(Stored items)
== Segment start ==

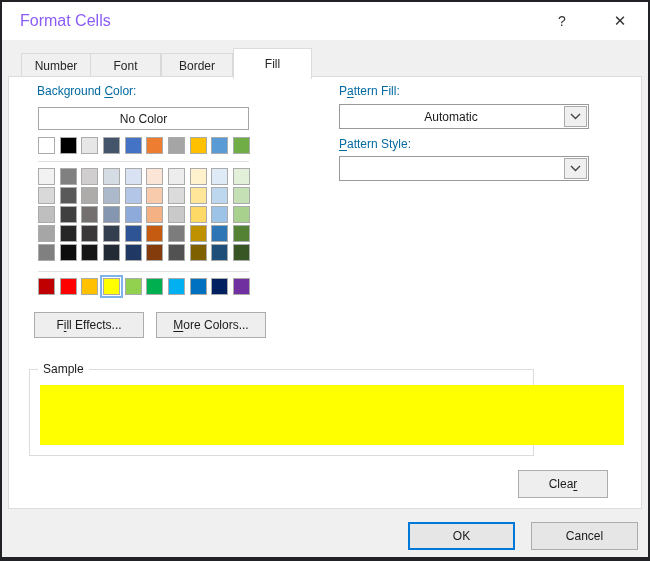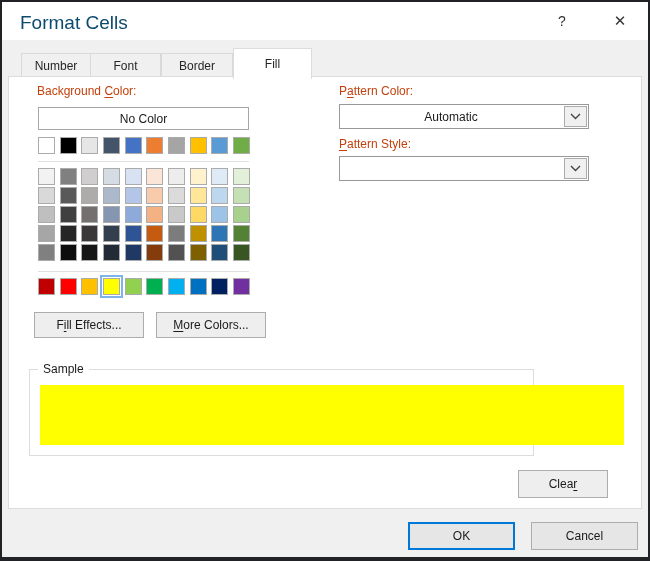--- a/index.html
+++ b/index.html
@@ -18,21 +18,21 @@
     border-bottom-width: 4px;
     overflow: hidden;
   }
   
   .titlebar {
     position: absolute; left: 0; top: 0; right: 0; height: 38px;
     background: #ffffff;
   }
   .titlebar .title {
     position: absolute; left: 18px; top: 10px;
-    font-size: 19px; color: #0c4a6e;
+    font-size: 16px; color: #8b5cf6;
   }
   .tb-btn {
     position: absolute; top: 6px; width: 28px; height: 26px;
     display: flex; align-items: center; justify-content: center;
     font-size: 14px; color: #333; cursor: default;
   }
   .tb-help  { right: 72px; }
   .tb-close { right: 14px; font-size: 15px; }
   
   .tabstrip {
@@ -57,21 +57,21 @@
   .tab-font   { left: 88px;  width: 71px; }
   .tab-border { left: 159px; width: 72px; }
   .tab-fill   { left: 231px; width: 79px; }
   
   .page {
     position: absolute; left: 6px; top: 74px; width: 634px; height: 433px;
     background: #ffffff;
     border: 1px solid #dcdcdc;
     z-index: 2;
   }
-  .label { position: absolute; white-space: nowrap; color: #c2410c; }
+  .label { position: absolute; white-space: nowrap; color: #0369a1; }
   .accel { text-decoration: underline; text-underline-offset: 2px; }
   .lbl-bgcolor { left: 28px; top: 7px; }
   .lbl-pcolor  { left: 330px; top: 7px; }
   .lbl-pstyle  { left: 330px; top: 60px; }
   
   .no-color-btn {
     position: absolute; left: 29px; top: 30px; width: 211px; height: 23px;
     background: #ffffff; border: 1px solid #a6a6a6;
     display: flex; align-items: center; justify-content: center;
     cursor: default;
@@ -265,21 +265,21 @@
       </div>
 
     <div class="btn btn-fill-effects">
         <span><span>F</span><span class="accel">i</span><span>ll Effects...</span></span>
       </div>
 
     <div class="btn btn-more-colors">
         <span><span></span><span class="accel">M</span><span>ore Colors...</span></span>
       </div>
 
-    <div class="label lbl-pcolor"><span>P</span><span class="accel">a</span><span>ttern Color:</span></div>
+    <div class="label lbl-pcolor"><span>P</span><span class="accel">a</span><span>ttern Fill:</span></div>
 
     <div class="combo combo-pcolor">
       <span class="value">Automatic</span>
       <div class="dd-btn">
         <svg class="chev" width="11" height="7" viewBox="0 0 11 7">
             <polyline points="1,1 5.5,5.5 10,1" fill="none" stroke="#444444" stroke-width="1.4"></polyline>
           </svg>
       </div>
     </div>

== Segment end ==
== Segment start ==

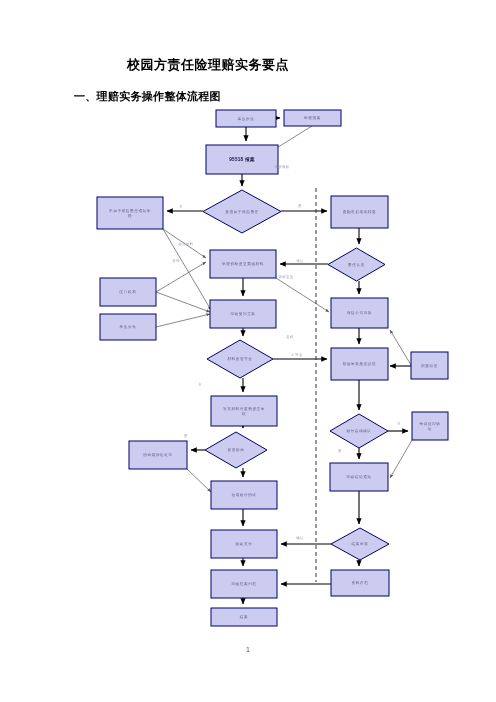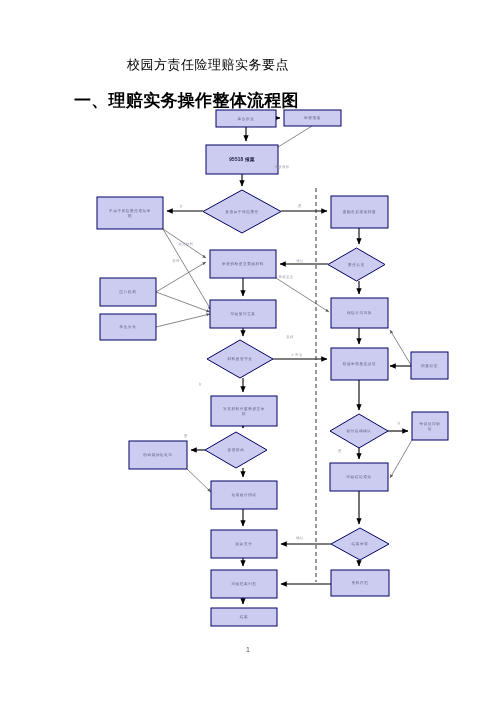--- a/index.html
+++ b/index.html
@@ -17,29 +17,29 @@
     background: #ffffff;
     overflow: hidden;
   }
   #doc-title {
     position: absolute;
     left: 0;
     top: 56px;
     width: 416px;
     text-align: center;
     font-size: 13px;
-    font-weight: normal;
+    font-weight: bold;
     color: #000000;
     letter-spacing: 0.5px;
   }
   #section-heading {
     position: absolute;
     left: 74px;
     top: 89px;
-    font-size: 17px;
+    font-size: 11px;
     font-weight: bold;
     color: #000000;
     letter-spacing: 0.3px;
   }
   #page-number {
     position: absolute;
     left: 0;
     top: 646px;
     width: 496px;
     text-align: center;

== Segment end ==
== Segment start ==

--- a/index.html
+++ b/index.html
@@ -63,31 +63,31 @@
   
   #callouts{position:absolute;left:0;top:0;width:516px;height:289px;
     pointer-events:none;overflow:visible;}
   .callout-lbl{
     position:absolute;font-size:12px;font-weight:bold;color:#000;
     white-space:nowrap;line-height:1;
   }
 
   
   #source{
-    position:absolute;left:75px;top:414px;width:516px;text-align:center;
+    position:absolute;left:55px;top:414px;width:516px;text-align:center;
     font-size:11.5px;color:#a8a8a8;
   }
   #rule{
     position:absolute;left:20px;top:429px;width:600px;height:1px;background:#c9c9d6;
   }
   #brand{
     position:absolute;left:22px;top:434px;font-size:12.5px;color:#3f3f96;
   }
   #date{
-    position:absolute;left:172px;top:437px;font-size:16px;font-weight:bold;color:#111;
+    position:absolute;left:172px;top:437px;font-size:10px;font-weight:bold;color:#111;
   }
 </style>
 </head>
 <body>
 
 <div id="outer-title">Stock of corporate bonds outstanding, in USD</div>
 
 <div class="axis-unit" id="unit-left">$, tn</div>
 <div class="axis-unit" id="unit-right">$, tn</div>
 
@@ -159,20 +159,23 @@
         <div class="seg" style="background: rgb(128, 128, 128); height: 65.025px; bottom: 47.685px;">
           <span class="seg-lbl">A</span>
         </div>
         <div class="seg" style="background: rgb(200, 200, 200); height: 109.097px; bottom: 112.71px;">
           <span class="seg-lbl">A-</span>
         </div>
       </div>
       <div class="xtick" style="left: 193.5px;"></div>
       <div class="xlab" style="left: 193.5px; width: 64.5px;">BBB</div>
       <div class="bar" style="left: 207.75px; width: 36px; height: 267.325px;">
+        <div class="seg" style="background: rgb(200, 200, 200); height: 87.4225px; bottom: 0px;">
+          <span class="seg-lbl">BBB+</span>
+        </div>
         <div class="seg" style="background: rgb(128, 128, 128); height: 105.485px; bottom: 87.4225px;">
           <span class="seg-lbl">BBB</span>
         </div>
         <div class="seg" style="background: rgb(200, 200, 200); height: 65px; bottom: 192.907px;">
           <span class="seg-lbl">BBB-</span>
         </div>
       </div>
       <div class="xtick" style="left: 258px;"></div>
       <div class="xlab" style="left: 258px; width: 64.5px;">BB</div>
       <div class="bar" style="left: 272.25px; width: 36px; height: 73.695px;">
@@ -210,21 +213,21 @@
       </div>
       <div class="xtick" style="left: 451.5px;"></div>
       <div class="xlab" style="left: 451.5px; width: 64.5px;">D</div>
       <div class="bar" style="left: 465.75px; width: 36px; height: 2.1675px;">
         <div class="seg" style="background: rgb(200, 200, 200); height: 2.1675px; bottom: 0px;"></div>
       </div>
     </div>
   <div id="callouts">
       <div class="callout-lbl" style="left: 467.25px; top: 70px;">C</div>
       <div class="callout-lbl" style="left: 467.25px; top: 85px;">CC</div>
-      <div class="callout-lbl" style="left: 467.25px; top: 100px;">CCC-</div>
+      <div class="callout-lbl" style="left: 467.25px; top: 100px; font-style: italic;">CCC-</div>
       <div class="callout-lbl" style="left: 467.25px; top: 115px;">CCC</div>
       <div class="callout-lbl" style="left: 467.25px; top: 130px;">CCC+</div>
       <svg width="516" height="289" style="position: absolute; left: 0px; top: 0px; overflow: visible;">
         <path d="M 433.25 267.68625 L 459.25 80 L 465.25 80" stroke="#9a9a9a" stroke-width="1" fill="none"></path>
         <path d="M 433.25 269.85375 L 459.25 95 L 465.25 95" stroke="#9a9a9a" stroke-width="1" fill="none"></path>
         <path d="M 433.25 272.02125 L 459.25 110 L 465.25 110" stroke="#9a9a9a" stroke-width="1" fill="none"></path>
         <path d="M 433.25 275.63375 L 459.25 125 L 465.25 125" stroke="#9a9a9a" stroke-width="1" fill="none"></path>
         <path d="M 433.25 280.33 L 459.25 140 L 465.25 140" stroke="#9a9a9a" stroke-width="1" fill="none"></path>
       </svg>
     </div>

== Segment end ==

DIRECTIONS :: From the records above, print only the lines between the one holding "433.25 272.02125 L" and the one holding "433.25 275.63375 L", inclusive, exactly as they stand.

SOLUTION FOR THIS TASK ::
         <path d="M 433.25 272.02125 L 459.25 110 L 465.25 110" stroke="#9a9a9a" stroke-width="1" fill="none"></path>
         <path d="M 433.25 275.63375 L 459.25 125 L 465.25 125" stroke="#9a9a9a" stroke-width="1" fill="none"></path>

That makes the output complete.